FOR much of the summer, behind the manicured lawns and privets of the privileged, gossip insatiably centered on the distinguished Astor family as the grandson of Brooke Astor, the 104-year-old doyenne of American society, sued his father over his grandmother’s alleged mistreatment. With front-page headlines blaring the claims of forged codicils and illegal transfers of property, jewels and art, the lawsuit drew the unsettling picture of a now-helpless old lady sleeping on a urine-soaked couch in her Park Avenue aerie because of her son’s gross negligence. Many were left to wonder: How could American royalty fall so low, so fast?

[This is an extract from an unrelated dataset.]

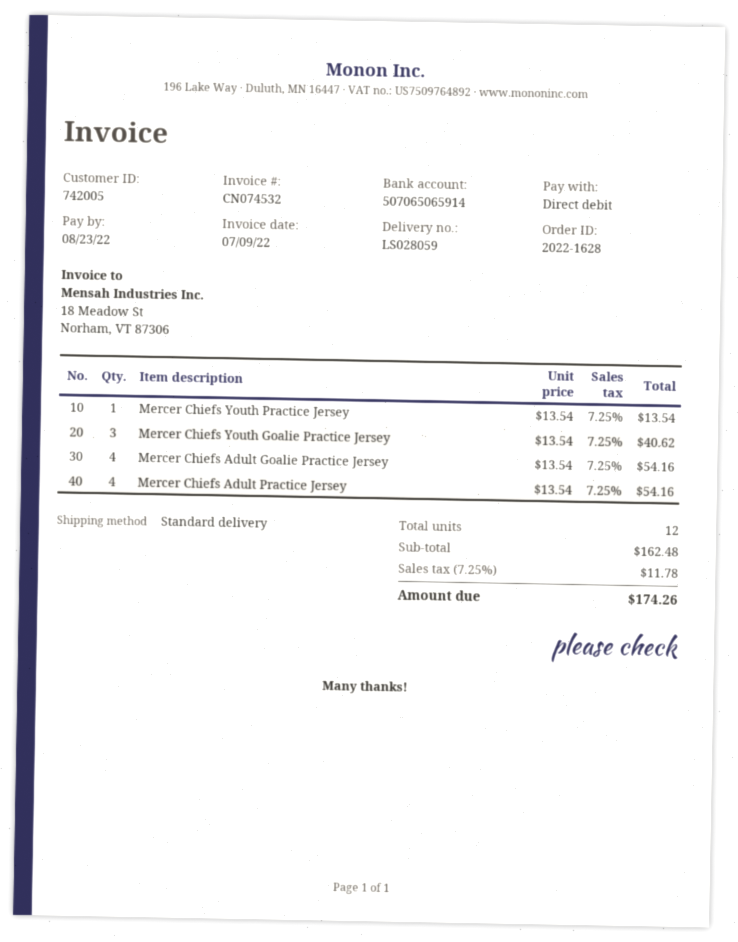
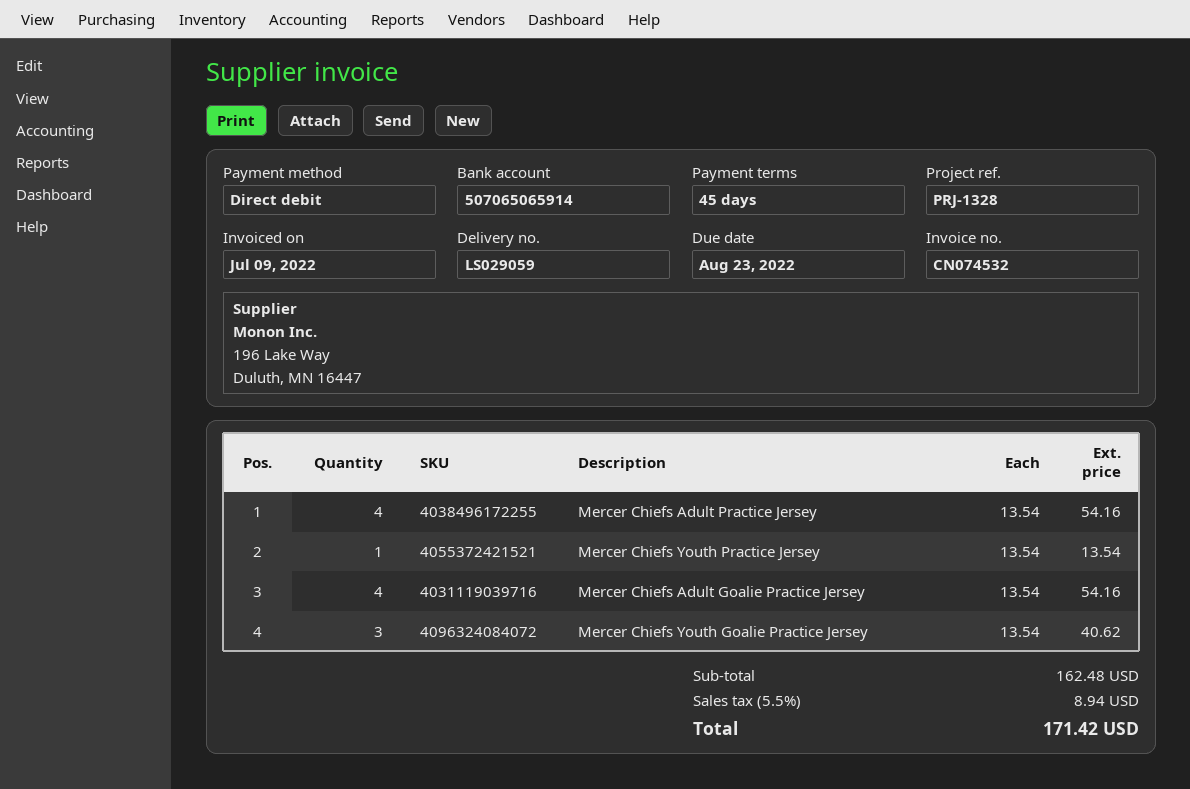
delivery note number: LS028059 -> LS029059
tax: 7.25% = 11.78 -> 5.5% = 8.94
total: 174.26 -> 171.42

That’s precisely the question posed in a new Broadway musical, “Grey Gardens,” which purports to tell of a social scandal that had tongues wagging in the early 1970s: the saga of the eccentric Beales -- 77-year-old Edith Bouvier Beale and her 56-year-old daughter, Edith Bouvier Beale, or “Little Edie,” who were discovered to be living in squalor in a crumbling 28-room East Hampton, N.Y., mansion overrun by dozens of cats, raccoons and vermin. When the board of health threatened them with eviction, their famous niece and cousin, Jacqueline Kennedy Onassis, came to the rescue, paying for hundreds of bags of detritus to be removed and issuing a press release describing the situation as a “private family matter.”

But while the Astor scandal is likely to recede into a footnote of social history, the tale of the Beales has proven resilient. A veritable cottage industry has sprung up, beginning with the 1975 documentary “Grey Gardens” by Albert and David Maysles, which established Edie as, yes, nutty, but also a fashion totem and philosopher. In its wake have come lavish Vogue fashion spreads, pop songs, cult screenings, numerous fan websites and camp parties a la “The Rocky Horror Picture Show” in which cross-dressing participants speak only lines from the documentary.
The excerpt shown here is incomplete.